Kadı hiç düşünmeye gerek duymadan, 'hayvanın hayvana zarar vermesi durumunda bir şey lazım gelmez' der. Bu cevap üzerine rahatlayan adam, 'benim sığırlardan birisi senin sarı sığırı yardan aşağı iterek telefine sebep oldu' deyince; 'o zaman mesele değişti' diyen kadı, yardımcılarına bağırır: 'Getirin benim kara kaplı kitabımı'.
Olayın, adalet sisteminin sağlıklı işlemediği düşünülen zamanlarda gerçekleşmiş olduğu varsayılsa da, 'kara kaplı kitaba bakma' durumunun yakın geçmişte ve maalesef günümüzde de geçerli olduğunu hepimiz biliyoruz.
Geçtiğimiz Aralık sonlarına doğru başlatılan, görünürde rüşvet ve yolsuzluk kılıflı operasyonlar üzerine halen devam eden tartışma, ağırlıklı olarak, mevzuat ve teamüllere göre söz konusu bile edilmemesi gereken davranışların doğruluğu ya da yanlışlığı üzerinden yürüyor.
Rüşvet ya da yolsuzluk iddialarının üzerine gidilmesi ve suçlular varsa onlarla ilgili olarak gerekenin yapılması konusunda kimsenin itirazı yok. Ancak, gerek adliye ve gerekse emniyet safhasında alışılmadık usüllerle yürütülen bir soruşturma söz konusu.
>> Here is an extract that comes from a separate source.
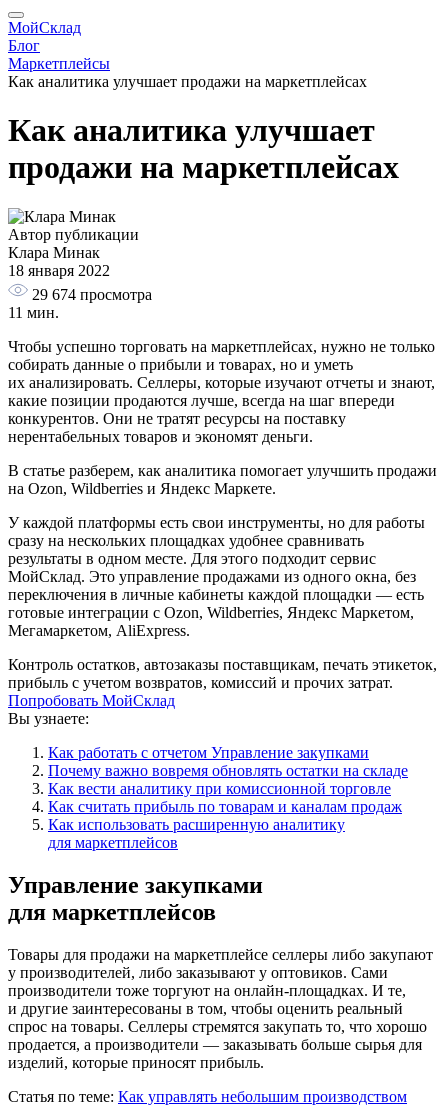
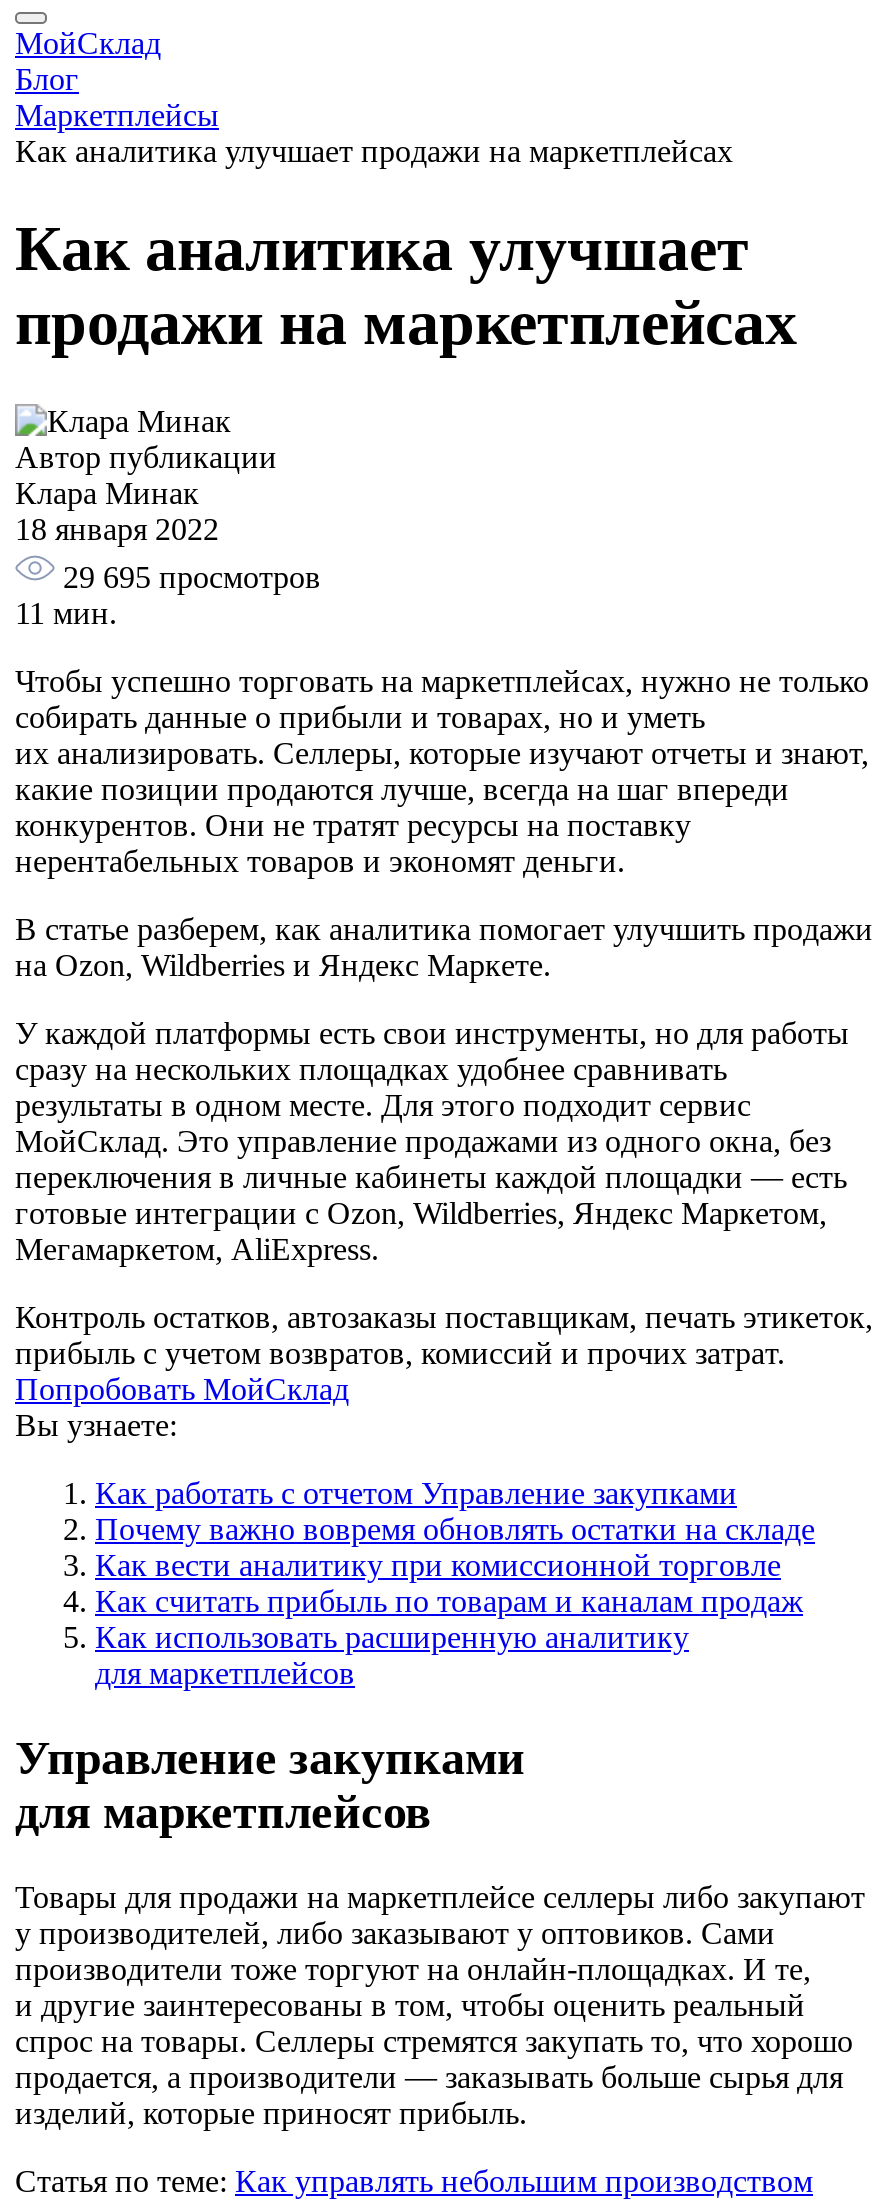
- 29 674 просмотра
+ 29 695 просмотров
Alışılmadık usüllerle ve biz yaparız olur şeklinde gerçekleştirilen girişimler sırasında, ülkemizin büyük miktarda ekonomik kayıplarla karşı karşıya kalması, 'paralel devlet' iddialarının gündeme gelmesine sebep olmanın yanında, bütün bu olup bitenlerin ardında başka saikler aranmasını da gerekli kıldı.
Ekonomik olarak şaşırtıcı bir performans gösteren Türkiye'nin, son olarak Kuzey Irak Petrolleri ve Azerbaycan doğalgazı gibi gelişmelerle daha da ileri bir düzeye çıkacağının kesinleştiği günlerde yapılan operasyonların, enerji anlaşmaları konusunda önemli roller oynayan ve daha da oynayacak olan bir kamu bankasını hedef alması, kafaları karıştıran başlıca hususlardan birisi.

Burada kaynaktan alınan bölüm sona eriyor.